Exercise goal. Retype word for word the stretch of entries below from the line that has "html: <div>普通名词又可进一步分为四类。</div> ->" through the line that has "text: 2 -> 8", and omit the pictures.

Data provided.
┏━━
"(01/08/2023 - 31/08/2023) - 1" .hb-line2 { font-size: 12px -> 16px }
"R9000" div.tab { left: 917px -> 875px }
┗━━
┏━━
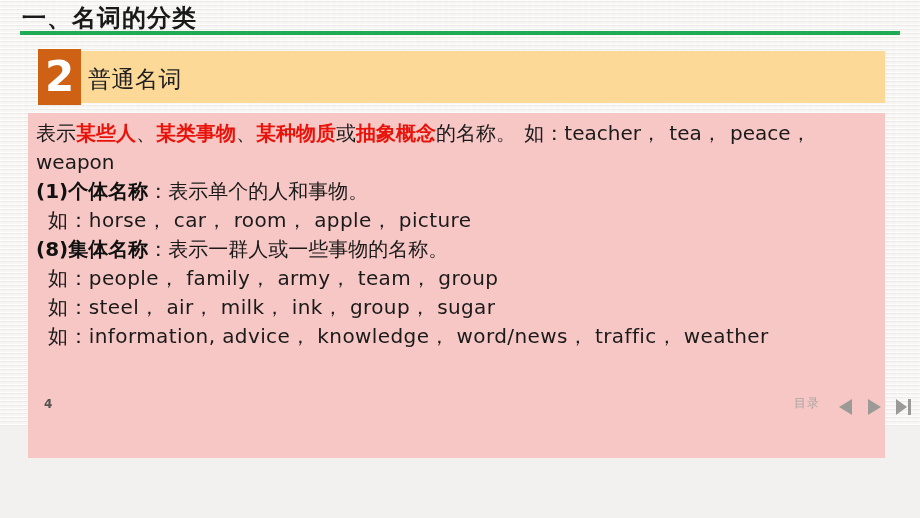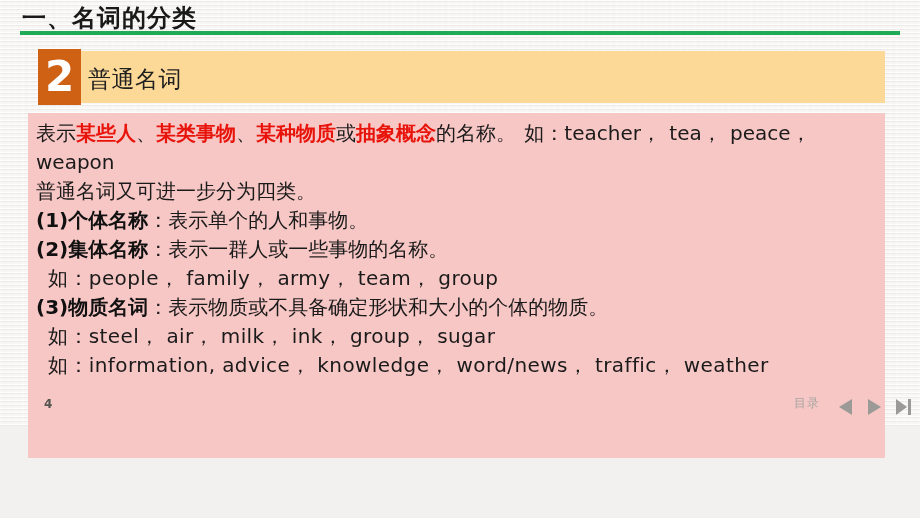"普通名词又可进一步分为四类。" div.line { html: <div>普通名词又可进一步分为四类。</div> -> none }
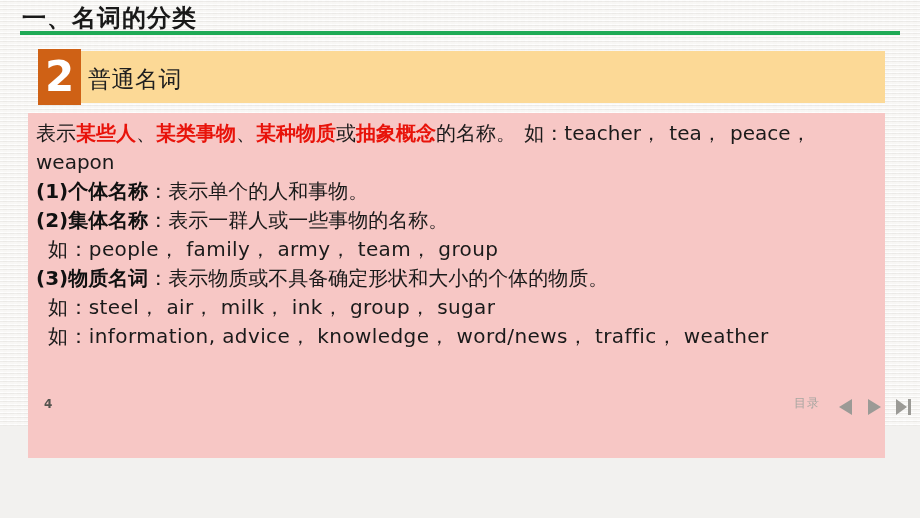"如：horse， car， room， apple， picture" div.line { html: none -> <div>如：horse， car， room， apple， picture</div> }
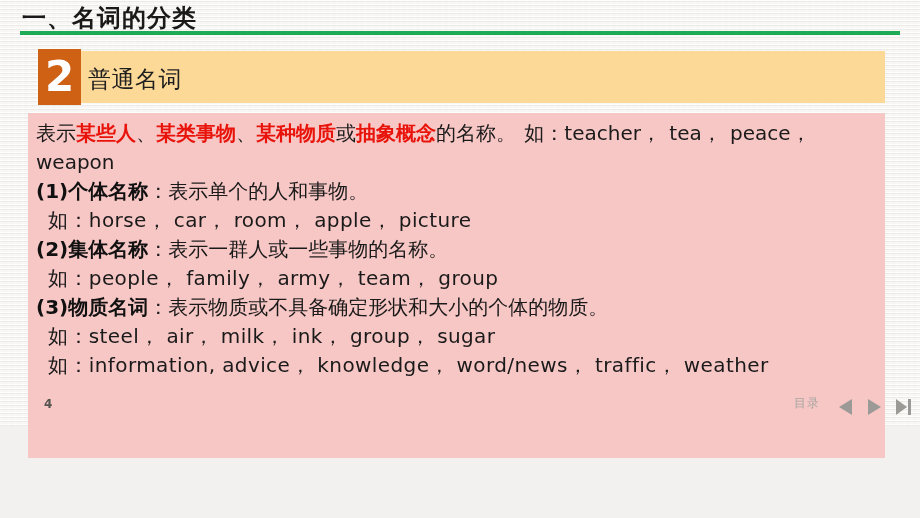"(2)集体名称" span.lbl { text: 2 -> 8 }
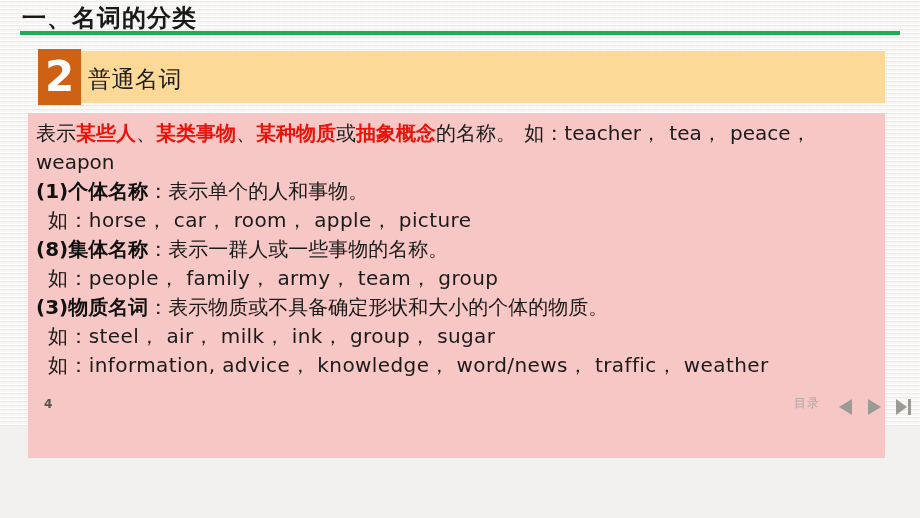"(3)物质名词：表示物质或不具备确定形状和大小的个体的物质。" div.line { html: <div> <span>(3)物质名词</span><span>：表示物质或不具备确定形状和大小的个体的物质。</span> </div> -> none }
┗━━
Response.
"普通名词又可进一步分为四类。" div.line { html: <div>普通名词又可进一步分为四类。</div> -> none }
"如：horse， car， room， apple， picture" div.line { html: none -> <div>如：horse， car， room， apple， picture</div> }
"(2)集体名称" span.lbl { text: 2 -> 8 }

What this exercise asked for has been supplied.